Imagine a variant where both boxes are transparent and you can see what’s inside, but the contents of the boxes were still determined by Omega’s prediction of your future decision. (I think this formulation is due to Gary Drescher.) I’m a one-boxer in that variant too, how about you? Also see Parfit’s Hitchhiker, where the predictor’s decision depends on what you would do if you already knew the predictor decided in your favor, and Counterfactual Mugging, where you already know that your decision cannot help the current version of you (but you’d precommit to it nonetheless).
The most general solution to such problems that we currently know is Wei Dai’s UDT. Informally it goes something like this: “choose your action so that the fact of your choosing it in your current situation logically implies the highest expected utility (weighted over all apriori possible worlds before you learned your current situation) compared to all other actions you could take in your current situation”.
Extremely counterfactual mugging is the simplest such variation IMO. Though it has the same structure as Parfit’s Hitchhiker, it’s better because issues of trust and keeping promises don’t come into it. Here it is:
That seems like a weird situation. Given two boxes, both of them with money, I’d take both. Given instead that one box is empty, I’d just take the one with money. So I’d default to doing whatever Omega didn’t predict, barring me being told in advance about the situation and precommitting to one-boxing.
Sorry for not making things clear from the start. In Gary’s version of the transparent boxes problem, Omega doesn’t predict what you will do, it predicts what you would do if both boxes contained money. Your actions in the other case are irrelevant to Omega. Would you like to change your decision now?
So, basically, I know that if I take both boxes, and both boxes have money, I’m either in a simulation or Omega was wrong? In that case, precommiting to one-boxing seems sensible.
Drescher then goes on to consider the case where you know that Omega has a fixed 99% chance of implementing this algorithm, and a 1% chance of instead implementing the opposite of this algorithm, and argues that you should still one-box in that case if you see the million.
That sounds awkward. Would you say it’s equivalent to “choose globally winning strategies, not just locally winning actions?”
As far as I know, you understand UDT and can answer that question yourself :-) But to me your formulation sounds a little vague. If a newbie tries to use it to solve Counterfactual Mugging, I think he/she may get confused about the intended meaning of “global”.
I still don’t know if I understand UDT :D
And yeah, “globally winning” probably should have been replaced with “optimal,” since the “local” means something specific about payoff matrices and I don’t want to imply the corresponding “global.”
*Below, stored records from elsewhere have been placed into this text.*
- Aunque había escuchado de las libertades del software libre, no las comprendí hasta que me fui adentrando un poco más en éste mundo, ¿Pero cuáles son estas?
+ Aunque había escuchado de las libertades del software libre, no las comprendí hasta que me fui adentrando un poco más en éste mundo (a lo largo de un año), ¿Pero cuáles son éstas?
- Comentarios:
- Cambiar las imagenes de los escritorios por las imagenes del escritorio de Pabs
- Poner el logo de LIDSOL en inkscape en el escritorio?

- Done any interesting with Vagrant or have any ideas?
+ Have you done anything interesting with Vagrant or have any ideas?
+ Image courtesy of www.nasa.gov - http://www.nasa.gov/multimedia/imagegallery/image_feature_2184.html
Of course you are, Omega says so! Short of being infinitely confident in Omega’s abilities (and my understanding of them), I’d reach for both boxes. Are you predicting I will see the million will dissolve into thin air?
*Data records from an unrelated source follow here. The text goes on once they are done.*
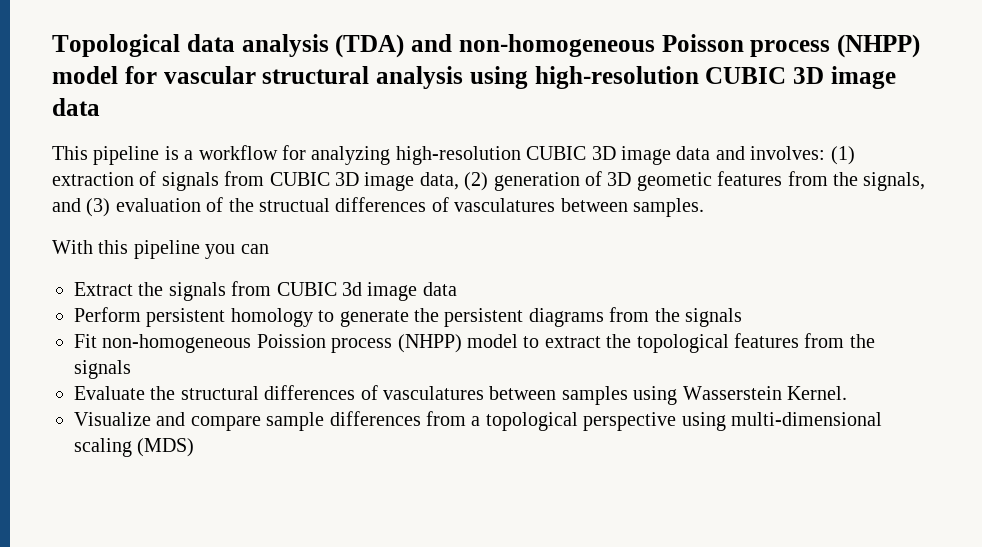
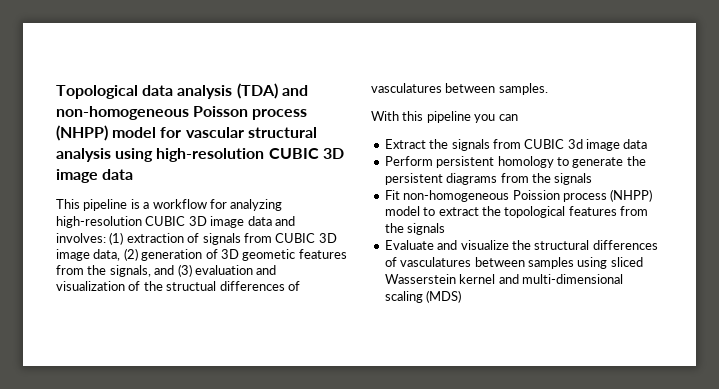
- This pipeline is a workflow for analyzing high-resolution CUBIC 3D image data and involves: (1) extraction of signals from CUBIC 3D image data, (2) generation of 3D geometic features from the signals, and (3) evaluation of the structual differences of vasculatures between samples.
+ This pipeline is a workflow for analyzing high-resolution CUBIC 3D image data and involves: (1) extraction of signals from CUBIC 3D image data, (2) generation of 3D geometic features from the signals, and (3) evaluation and visualization of the structual differences of vasculatures between samples.
- Evaluate the structural differences of vasculatures between samples using Wasserstein Kernel.
- Visualize and compare sample differences from a topological perspective using multi-dimensional scaling (MDS)
+ Evaluate and visualize the structural differences of vasculatures between samples using sliced Wasserstein kernel and multi-dimensional scaling (MDS)

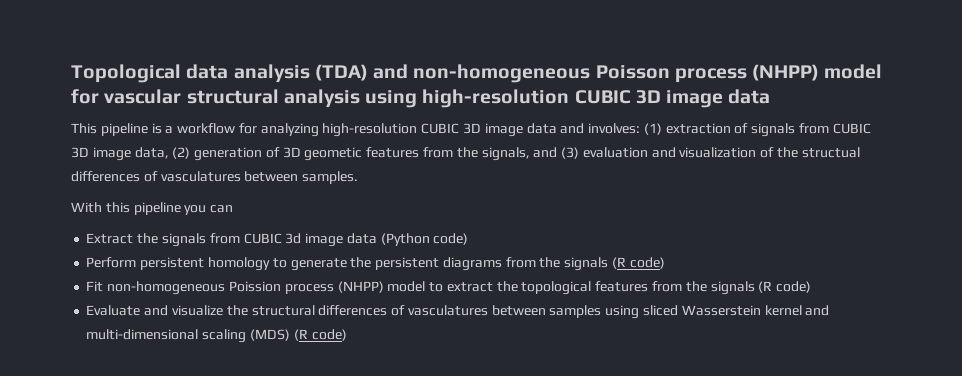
- Extract the signals from CUBIC 3d image data
+ Extract the signals from CUBIC 3d image data (Python code)
- Perform persistent homology to generate the persistent diagrams from the signals
+ Perform persistent homology to generate the persistent diagrams from the signals (R code)
- Fit non-homogeneous Poission process (NHPP) model to extract the topological features from the signals
+ Fit non-homogeneous Poission process (NHPP) model to extract the topological features from the signals (R code)
- Evaluate and visualize the structural differences of vasculatures between samples using sliced Wasserstein kernel and multi-dimensional scaling (MDS)
+ Evaluate and visualize the structural differences of vasculatures between samples using sliced Wasserstein kernel and multi-dimensional scaling (MDS) (R code)

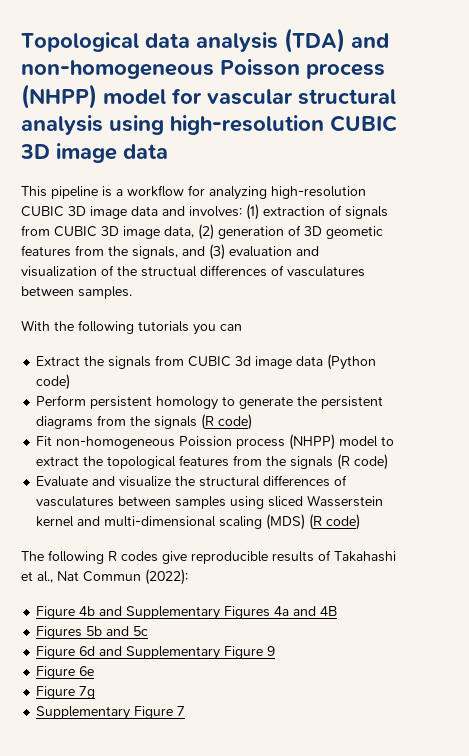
- With this pipeline you can
+ With the following tutorials you can
+ The following R codes give reproducible results of Takahashi et al., Nat Commun (2022):
+ Figure 4b and Supplementary Figures 4a and 4B
+ Figures 5b and 5c
+ Figure 6d and Supplementary Figure 9
+ Figure 6e
+ Figure 7g
+ Supplementary Figure 7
Are you trying to pre-commit in order to encourage potential Omegas to hand over the money? Is there more extensive discussion of this variant?
No. Based on your comment, I’m predicting you won’t see the million in the first place.
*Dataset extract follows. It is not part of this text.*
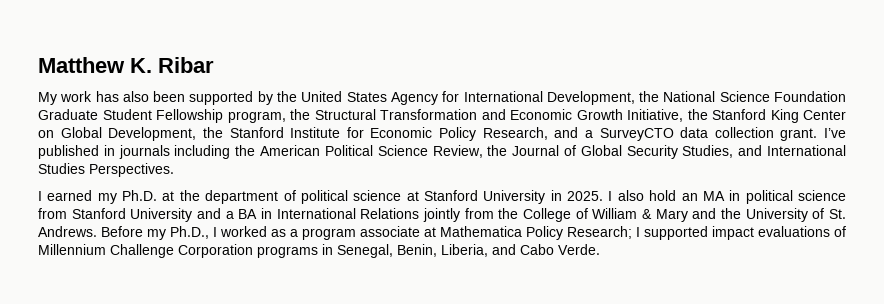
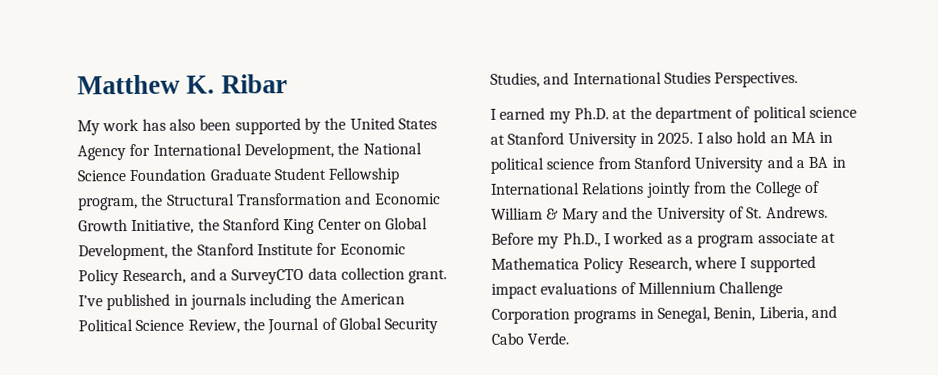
- Before my Ph.D., I worked as a program associate at Mathematica Policy Research; I supported impact evaluations of Millennium Challenge Corporation programs in Senegal, Benin, Liberia, and Cabo Verde.
+ Before my Ph.D., I worked as a program associate at Mathematica Policy Research, where I supported impact evaluations of Millennium Challenge Corporation programs in Senegal, Benin, Liberia, and Cabo Verde.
Isn’t the problem definition that I see both boxes full?
No, the problem definition is that if Omega predicts that if you see both boxes full you will take just Box B, then you will see both boxes full, otherwise you will see just Box A full.
Yes, there is a more extensive discussion, in Good and Real. Basically, you act for the sake of what would be the case if you had acted that way.
In this case, there is actually a plausible causal reason to one-box: you could be the instance that Omega is simulating in order to make its prediction. But even if not, there are all sorts of cases where we act for the sake of what would be the case if we did. Good and Real discusses this extensively.